What you have to do: Write out, without any change, the lines in the material below that run from the line with "Two ways to" through the line with "from the surface).", both included.
::::::::::
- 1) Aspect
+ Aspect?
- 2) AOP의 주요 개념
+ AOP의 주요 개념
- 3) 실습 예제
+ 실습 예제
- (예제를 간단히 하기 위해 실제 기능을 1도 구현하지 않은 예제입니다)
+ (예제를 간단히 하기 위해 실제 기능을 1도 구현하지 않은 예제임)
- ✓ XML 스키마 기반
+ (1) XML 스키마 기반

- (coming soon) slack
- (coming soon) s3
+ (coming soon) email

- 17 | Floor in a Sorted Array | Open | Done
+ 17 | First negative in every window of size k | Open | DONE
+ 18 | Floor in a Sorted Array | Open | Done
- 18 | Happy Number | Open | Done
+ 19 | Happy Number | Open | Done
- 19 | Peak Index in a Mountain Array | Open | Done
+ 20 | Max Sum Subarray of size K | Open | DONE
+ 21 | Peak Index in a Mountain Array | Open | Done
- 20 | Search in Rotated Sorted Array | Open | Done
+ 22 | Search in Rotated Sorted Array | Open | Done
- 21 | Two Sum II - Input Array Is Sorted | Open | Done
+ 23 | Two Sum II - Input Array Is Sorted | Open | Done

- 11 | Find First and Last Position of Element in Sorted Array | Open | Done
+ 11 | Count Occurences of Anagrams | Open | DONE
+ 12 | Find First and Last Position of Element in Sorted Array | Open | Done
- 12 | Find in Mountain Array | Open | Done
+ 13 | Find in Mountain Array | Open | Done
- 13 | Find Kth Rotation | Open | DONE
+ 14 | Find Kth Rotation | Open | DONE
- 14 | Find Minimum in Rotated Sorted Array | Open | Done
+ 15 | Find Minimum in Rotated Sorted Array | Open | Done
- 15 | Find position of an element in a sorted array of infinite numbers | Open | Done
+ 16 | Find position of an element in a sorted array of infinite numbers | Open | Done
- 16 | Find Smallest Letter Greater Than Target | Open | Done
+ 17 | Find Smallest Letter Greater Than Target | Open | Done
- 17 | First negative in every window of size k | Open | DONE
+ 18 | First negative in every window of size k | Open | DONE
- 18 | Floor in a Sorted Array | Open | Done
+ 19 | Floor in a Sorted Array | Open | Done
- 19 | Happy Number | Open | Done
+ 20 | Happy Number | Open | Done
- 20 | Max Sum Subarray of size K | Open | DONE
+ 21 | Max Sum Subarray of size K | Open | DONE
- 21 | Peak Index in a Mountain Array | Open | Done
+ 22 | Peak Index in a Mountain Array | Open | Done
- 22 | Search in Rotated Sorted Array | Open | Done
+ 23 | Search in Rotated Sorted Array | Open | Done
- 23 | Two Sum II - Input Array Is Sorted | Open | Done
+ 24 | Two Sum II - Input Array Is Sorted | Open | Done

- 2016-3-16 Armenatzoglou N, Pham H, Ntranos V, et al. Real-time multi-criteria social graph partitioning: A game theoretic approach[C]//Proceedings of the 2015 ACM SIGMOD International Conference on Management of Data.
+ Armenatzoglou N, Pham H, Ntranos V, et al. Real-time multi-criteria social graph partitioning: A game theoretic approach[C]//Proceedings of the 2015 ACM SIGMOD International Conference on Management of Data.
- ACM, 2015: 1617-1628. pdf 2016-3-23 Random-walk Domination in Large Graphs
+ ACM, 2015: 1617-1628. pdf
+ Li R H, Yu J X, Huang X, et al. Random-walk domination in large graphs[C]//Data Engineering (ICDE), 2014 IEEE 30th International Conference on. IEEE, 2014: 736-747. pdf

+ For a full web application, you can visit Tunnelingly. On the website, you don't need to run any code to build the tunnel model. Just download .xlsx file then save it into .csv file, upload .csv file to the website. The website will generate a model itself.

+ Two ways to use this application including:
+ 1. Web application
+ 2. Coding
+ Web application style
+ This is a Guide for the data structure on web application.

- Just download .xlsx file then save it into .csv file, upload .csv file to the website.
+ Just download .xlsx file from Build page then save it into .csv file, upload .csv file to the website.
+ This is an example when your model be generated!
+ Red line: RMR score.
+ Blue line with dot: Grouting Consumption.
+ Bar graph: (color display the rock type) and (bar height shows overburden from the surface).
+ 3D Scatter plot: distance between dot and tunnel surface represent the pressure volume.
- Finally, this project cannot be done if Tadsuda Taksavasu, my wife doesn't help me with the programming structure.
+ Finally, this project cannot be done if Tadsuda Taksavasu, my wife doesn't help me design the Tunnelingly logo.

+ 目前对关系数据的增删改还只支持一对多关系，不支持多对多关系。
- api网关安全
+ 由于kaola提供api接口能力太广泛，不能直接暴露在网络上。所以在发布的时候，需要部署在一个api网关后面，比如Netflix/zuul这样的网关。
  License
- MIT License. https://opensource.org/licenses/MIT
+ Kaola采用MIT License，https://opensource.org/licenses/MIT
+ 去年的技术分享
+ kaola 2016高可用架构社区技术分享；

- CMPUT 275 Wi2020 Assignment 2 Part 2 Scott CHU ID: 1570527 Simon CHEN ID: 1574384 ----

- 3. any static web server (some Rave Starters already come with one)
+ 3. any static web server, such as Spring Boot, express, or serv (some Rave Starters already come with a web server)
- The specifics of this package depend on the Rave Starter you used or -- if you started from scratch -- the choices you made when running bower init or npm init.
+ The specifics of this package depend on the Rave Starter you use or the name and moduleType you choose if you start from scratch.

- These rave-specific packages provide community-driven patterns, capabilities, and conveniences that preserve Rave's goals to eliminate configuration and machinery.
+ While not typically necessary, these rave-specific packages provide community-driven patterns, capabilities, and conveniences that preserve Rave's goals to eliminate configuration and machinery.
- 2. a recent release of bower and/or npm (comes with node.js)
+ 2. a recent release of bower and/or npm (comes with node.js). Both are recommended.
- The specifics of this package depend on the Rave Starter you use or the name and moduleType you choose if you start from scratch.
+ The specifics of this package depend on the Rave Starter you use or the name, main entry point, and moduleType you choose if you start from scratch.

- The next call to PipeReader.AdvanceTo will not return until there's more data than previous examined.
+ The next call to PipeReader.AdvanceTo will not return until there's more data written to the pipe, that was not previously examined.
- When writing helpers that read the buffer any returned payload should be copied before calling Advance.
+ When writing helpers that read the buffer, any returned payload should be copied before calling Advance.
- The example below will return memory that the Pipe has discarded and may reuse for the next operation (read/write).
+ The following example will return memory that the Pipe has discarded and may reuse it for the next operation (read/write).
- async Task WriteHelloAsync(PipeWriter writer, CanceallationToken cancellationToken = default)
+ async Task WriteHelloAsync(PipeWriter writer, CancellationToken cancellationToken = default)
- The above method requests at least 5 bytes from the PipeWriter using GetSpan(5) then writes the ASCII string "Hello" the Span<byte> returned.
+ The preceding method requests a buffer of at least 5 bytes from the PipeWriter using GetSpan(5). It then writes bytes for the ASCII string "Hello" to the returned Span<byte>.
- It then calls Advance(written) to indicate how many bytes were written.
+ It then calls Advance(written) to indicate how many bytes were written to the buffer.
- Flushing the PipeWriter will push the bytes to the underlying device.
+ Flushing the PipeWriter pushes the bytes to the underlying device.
::::::::::
Result below:
+ Two ways to use this application including:
+ 1. Web application
+ 2. Coding
+ Web application style
+ This is a Guide for the data structure on web application.

- Just download .xlsx file then save it into .csv file, upload .csv file to the website.
+ Just download .xlsx file from Build page then save it into .csv file, upload .csv file to the website.
+ This is an example when your model be generated!
+ Red line: RMR score.
+ Blue line with dot: Grouting Consumption.
+ Bar graph: (color display the rock type) and (bar height shows overburden from the surface).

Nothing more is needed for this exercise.